Конвойный доложил, что арестованного привели.

— Так и ведите сюда. Сами подождите за дверью, пока позову.

Следователь заспешил, сел за стол, положил перед собой оконченное «заключение», взял в руки перо и принял вид пишущего.

Стукнула ручка двери, и солдат из-за двери сказал:

— Налево к столу идите.

Вошел Астафьев. Высокий, в слегка помятом костюме, небритый, с виду спокойный.

Следователь поднял голову и, едва взглянув на вошедшего, показал на стул со своим столом.

— Садитесь. Вы гражданин Астафьев?

— Да.

— Садитесь.

Минуты две проглядывал свое «заключение», читая только глазами, и в то же время придумывал вопрос. Затем вложил в папку, отложил, пододвинул дело Астафьева и спросил:

— Вы профессор?

— Приват-доцент.

— Ну да, все равно. Философ?

— Да.

— Вы почему арестованы?

Астафьев улыбнулся:

— Это вам знать лучше.

— Я и знаю. А вы как думаете?

— Думаю, что арестован я так, зря, нипочему.

— Значит, вы думаете, что мы зря арестовываем?

Астафьев искренне рассмеялся.

— Думаю, что случается; из двадцати человек — девятнадцать наверное.

— Напрасно так думаете. Ошибки, конечно, возможны, но ошибки исправляются. Нам приходится быть осторожными, так как советская власть окружена врагами. Пусть лучше десяток людей посидит напрасно, чем упустить одного врага. Вы этого не думаете?

— Нет, не думаю. Я думаю как раз наоборот: лучше упустить виновного, чем лишить свободы десятерых.

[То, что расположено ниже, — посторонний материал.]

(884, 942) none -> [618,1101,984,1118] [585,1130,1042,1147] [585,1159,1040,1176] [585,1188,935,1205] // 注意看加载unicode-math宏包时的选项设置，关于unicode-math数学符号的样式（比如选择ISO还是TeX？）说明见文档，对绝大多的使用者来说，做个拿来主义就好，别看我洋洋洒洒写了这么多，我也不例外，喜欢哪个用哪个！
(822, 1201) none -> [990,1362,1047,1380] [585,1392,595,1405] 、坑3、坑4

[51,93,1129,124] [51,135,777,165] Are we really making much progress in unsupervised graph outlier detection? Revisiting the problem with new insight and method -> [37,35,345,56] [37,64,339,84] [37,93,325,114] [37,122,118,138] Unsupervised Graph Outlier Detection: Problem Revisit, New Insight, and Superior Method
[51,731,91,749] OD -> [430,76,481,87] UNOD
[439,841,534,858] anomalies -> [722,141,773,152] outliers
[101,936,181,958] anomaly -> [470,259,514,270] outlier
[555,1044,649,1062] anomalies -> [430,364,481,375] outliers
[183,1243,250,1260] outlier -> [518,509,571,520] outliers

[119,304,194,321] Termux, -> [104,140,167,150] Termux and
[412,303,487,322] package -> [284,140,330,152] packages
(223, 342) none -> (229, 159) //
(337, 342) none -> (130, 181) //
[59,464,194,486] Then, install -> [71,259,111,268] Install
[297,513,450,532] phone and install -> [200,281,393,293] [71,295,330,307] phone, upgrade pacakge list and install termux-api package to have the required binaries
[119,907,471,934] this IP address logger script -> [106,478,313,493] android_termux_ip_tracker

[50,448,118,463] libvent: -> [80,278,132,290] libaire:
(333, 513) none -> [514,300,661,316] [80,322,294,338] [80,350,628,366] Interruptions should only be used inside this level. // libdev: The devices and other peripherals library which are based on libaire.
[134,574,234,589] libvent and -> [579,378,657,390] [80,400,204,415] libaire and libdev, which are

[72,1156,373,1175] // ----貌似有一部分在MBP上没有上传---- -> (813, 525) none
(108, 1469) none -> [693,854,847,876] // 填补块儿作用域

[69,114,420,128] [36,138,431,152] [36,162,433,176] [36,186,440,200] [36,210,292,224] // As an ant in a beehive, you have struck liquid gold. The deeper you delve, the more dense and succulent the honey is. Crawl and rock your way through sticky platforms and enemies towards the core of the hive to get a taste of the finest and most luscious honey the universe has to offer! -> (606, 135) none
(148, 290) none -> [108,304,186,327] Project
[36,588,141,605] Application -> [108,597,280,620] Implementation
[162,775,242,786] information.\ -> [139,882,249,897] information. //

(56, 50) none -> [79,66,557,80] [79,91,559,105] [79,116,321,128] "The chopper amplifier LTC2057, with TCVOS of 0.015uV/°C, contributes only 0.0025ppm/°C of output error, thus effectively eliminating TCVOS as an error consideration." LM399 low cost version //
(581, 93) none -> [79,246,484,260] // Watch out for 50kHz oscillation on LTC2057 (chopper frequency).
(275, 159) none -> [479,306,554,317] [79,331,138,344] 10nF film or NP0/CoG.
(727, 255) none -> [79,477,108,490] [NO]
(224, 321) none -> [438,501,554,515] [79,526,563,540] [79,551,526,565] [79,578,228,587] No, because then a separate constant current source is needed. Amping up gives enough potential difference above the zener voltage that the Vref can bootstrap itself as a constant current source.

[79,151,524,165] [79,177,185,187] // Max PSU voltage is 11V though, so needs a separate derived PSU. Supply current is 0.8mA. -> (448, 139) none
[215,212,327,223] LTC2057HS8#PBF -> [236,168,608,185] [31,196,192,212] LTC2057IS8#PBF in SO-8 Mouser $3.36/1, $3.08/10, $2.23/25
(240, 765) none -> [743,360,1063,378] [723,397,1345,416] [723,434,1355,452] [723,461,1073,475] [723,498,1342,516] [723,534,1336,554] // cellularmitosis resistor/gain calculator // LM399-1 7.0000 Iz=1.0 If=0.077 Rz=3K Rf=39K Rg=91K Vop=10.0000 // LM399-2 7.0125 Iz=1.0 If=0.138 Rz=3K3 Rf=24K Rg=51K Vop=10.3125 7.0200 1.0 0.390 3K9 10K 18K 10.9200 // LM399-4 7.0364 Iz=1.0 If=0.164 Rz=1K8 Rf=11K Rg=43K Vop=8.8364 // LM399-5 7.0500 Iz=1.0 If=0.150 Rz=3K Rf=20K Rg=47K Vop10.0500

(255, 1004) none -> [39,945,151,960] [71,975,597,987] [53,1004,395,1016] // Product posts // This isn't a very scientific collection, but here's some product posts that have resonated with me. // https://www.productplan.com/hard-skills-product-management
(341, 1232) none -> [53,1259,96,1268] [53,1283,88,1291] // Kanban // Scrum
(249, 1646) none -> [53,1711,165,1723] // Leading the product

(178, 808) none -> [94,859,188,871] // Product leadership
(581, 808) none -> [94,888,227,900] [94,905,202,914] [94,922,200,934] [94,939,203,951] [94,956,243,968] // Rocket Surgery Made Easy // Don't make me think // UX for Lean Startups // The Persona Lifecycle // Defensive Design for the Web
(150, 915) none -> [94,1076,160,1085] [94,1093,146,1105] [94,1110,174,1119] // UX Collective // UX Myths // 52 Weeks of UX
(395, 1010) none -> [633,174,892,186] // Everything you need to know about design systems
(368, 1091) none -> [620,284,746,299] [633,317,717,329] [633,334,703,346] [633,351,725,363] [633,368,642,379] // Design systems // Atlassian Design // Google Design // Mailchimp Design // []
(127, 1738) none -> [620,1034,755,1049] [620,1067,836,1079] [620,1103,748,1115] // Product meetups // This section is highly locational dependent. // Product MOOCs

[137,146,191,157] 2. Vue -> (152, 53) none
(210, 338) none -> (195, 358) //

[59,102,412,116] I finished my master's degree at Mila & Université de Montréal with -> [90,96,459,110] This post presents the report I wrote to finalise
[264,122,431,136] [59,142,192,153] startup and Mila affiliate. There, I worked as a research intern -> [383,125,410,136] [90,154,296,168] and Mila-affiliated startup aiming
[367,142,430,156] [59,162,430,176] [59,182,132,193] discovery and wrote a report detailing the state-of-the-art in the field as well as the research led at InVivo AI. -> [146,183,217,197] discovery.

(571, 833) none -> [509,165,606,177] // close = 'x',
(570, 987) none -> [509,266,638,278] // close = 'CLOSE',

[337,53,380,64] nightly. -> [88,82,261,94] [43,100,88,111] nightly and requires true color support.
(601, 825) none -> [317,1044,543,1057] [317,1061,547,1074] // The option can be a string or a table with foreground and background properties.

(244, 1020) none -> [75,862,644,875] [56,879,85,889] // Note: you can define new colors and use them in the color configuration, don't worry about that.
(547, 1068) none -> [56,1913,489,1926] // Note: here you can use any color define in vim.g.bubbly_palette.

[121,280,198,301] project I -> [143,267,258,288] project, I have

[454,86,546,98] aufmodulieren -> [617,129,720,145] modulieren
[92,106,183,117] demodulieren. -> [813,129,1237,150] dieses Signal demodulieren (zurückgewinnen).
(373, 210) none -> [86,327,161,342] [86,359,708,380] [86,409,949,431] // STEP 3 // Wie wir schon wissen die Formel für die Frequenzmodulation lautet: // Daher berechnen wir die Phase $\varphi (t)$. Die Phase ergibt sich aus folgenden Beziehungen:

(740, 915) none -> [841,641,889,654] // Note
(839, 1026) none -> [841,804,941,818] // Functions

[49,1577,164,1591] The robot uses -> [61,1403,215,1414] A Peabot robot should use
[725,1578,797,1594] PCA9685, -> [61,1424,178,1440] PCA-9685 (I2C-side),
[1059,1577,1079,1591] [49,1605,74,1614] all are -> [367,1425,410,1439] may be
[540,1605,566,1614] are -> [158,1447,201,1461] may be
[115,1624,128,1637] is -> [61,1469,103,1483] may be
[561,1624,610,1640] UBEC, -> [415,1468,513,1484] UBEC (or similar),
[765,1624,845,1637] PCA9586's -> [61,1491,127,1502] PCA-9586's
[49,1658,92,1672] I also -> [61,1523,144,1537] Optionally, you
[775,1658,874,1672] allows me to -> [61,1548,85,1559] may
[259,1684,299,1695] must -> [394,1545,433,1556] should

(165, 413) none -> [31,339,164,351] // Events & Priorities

— Ну, мы думаем иначе. Пролетариат не для того завоевывал власть, чтобы рисковать ею из-за интеллигентских сентиментальностей. Пока советская власть окружена врагами…

Голосом тоненьким, скрипучим, без запятых, следователь долго и тягуче произносил слова, много раз читанные Астафьевым в передовых статьях «Известий» и «Правды», слова, набившие оскомину своей правдой, своей ложью, своей практичностью и своей фантастичностью. Рассеянно слушая его, Астафьев болезненно ощущал нахлынувшую скуку и ждал, когда следователь кончит. Одновременно вспоминал:

— Где-то я его уже слышал и где-то видел. Где?

Внезапно оборвав популярную лекцию, тем же тоном следователь спросил:

— К вам на прошлой неделе заходил человек в желтых гетрах. Как его фамилия?

Астафьев равнодушно ответил:

— Может быть, кто-нибудь и заходил в гетрах, не помню.

— Он долго у вас оставался?

Астафьев поморщился:

— Раз я говорю — не помню такого, то что же это за вопрос?

— А кто у вас был на прошлой неделе, назовите всех.

— В чем вы меня, собственно, обвиняете?

— Здесь не суд, я вам отвечать не обязан. Когда все выясним — узнаете. А вы ответьте на вопрос.

Крупный, здоровый, красивый человек посмотрел сверху на маленькую, тщедушную фигурку следователя.

— Оставьте эти вопросы. Как я вам отвечу, когда не знаю даже, в чем обвиняюсь. Я назову вам кого-нибудь, а вы его арестуете. За кого же вы меня считаете?

— Придется считать за врага советской власти.

— Ну и считайте, если вам хочется.

— А вы знаете, гражданин Астафьев, чем вам это грозит?

— Могу догадываться, но это для меня не убедительно. А вот скажите, следователь, где я вас мог видать? Мне ваше лицо знакомо.